Web interface edit records:
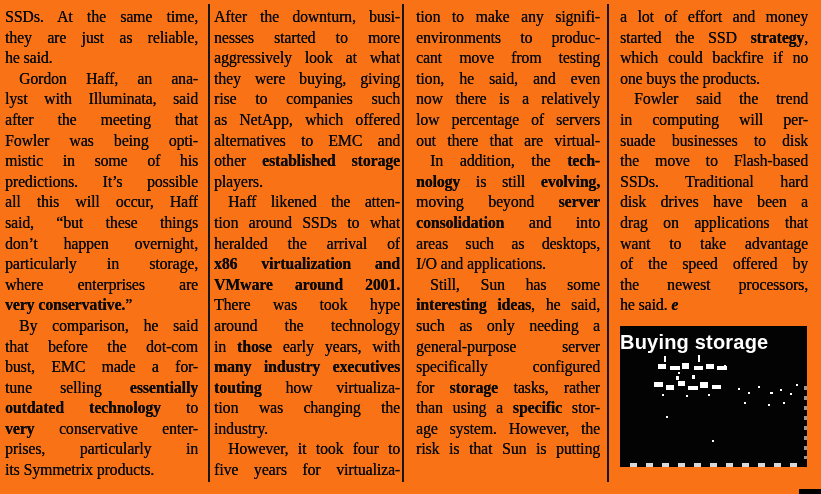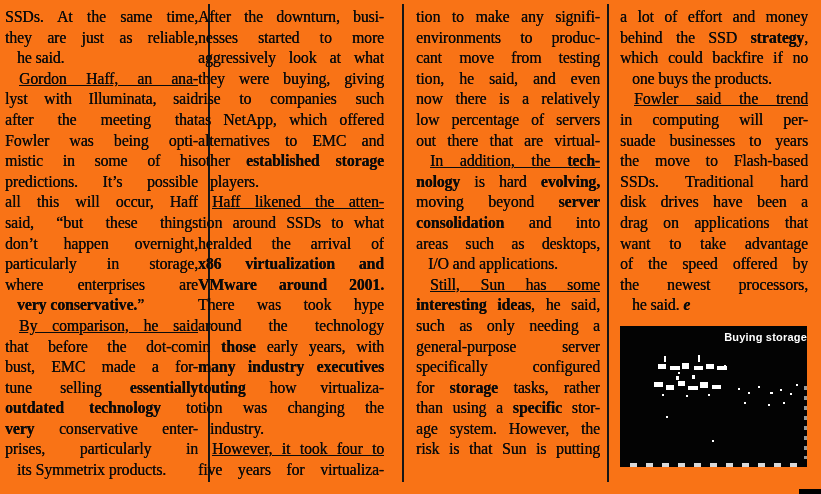--- a/index.html
+++ b/index.html
@@ -4,42 +4,42 @@
 <style>
   html,body{margin:0;padding:0;background:#e8e8e8;}
   .page{
     position:relative; width:821px; height:494px; background:#f97316;
     font-family:"Liberation Serif","DejaVu Serif",serif; color:#0b0b0b;
     overflow:hidden;
     padding-left:8px;
   }
   .col{position:absolute; top:7px;}
   #col1{left:5px;   width:193px;}
-  #col2{left:198px; width:186px;}
+  #col2{left:214px; width:186px;}
   #col3{left:416px; width:184px;}
   #col4{left:620px; width:188px;}
   .line{
     font-size:15.8px; line-height:20.6px; height:20.6px;
     letter-spacing:-0.1px; text-shadow:0.25px 0 0 currentColor;
     text-align:justify; overflow:hidden; white-space:nowrap;
   }
   .j{ text-align:justify; text-align-last:justify; -moz-text-align-last:justify; white-space:normal;}
-  .last{ text-align:right; text-align-last:left; white-space:normal;margin-left:12px;}
-  .ind{ text-indent:14px;text-decoration:underline;}
+  .last{ text-align:right; text-align-last:left; white-space:normal;}
+  .ind{ text-indent:14px;}
   .b{ font-weight:bold;}
   .endmark{ font-weight:bold; font-style:italic;}
   .vrule{position:absolute; top:4px; height:478px; width:1.5px; background:#161616;}
   #rule1{left:208px;} #rule2{left:402px;} #rule3{left:607px;}
   .photo{
     position:absolute; left:620px; top:326px; width:187px; height:141px;
     background:#030303;
   }
   .photo-title{
     color:#ffffff; font-family:"Liberation Sans","DejaVu Sans",sans-serif;
-    font-weight:bold; font-size:11px; text-align:right; padding-top:5px;
+    font-weight:bold; font-size:20px; text-align:left; padding-top:5px;
     letter-spacing:0.2px;
   }
   .photo-noise{position:absolute; left:0; top:24px;}
   .photo-dashes{
     position:absolute; left:10px; right:10px; bottom:0; height:4px;
     background:repeating-linear-gradient(90deg,#fff 0 7px,transparent 7px 16px);
     opacity:.85;
   }
   .photo-dashes-right{
     position:absolute; right:0; top:60px; bottom:8px; width:3px;
@@ -122,21 +122,21 @@
         <div class="line j"><span>tion to make any signifi-</span></div>
         <div class="line j"><span>environments to produc-</span></div>
         <div class="line j"><span>cant move from testing</span></div>
         <div class="line j"><span>tion, he said, and even</span></div>
         <div class="line j"><span>now there is a relatively</span></div>
         <div class="line j"><span>low percentage of servers</span></div>
         <div class="line j"><span>out there that are virtual-</span></div>
       </div>
       <div>
         <div class="line ind j"><span>In addition, the </span><span class="b">tech-</span></div>
-        <div class="line j"><span class="b">nology</span><span> is hard </span><span class="b">evolving,</span></div>
+        <div class="line j"><span class="b">nology</span><span> is still </span><span class="b">evolving,</span></div>
         <div class="line j"><span>moving beyond </span><span class="b">server</span></div>
         <div class="line j"><span class="b">consolidation</span><span> and into</span></div>
         <div class="line j"><span>areas such as desktops,</span></div>
         <div class="line last"><span>I/O and applications.</span></div>
       </div>
       <div>
         <div class="line ind j"><span>Still, Sun has some</span></div>
         <div class="line j"><span class="b">interesting ideas</span><span>, he said,</span></div>
         <div class="line j"><span>such as only needing a</span></div>
         <div class="line j"><span>general-purpose server</span></div>
@@ -144,28 +144,28 @@
         <div class="line j"><span>for </span><span class="b">storage</span><span> tasks, rather</span></div>
         <div class="line j"><span>than using a </span><span class="b">specific</span><span> stor-</span></div>
         <div class="line j"><span>age system. However, the</span></div>
         <div class="line j"><span>risk is that Sun is putting</span></div>
       </div>
     </div>
   <div class="vrule" id="rule3"></div>
   <div class="col" id="col4">
       <div>
         <div class="line j"><span>a lot of effort and money</span></div>
-        <div class="line j"><span>behind the SSD </span><span class="b">strategy</span><span>,</span></div>
+        <div class="line j"><span>started the SSD </span><span class="b">strategy</span><span>,</span></div>
         <div class="line j"><span>which could backfire if no</span></div>
         <div class="line last"><span>one buys the products.</span></div>
       </div>
       <div>
         <div class="line ind j"><span>Fowler said the trend</span></div>
         <div class="line j"><span>in computing will per-</span></div>
-        <div class="line j"><span>suade businesses to years</span></div>
+        <div class="line j"><span>suade businesses to disk</span></div>
         <div class="line j"><span>the move to Flash-based</span></div>
         <div class="line j"><span>SSDs. Traditional hard</span></div>
         <div class="line j"><span>disk drives have been a</span></div>
         <div class="line j"><span>drag on applications that</span></div>
         <div class="line j"><span>want to take advantage</span></div>
         <div class="line j"><span>of the speed offered by</span></div>
         <div class="line j"><span>the newest processors,</span></div>
         <div class="line last"><span>he said.</span><em class="endmark"> e</em></div>
       </div>
     </div>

What you are asked to do:
Which lines in the entries above contain "Liberation"? Pull each of them out.

Problem solution:
     font-family:"Liberation Serif","DejaVu Serif",serif; color:#0b0b0b;
     color:#ffffff; font-family:"Liberation Sans","DejaVu Sans",sans-serif;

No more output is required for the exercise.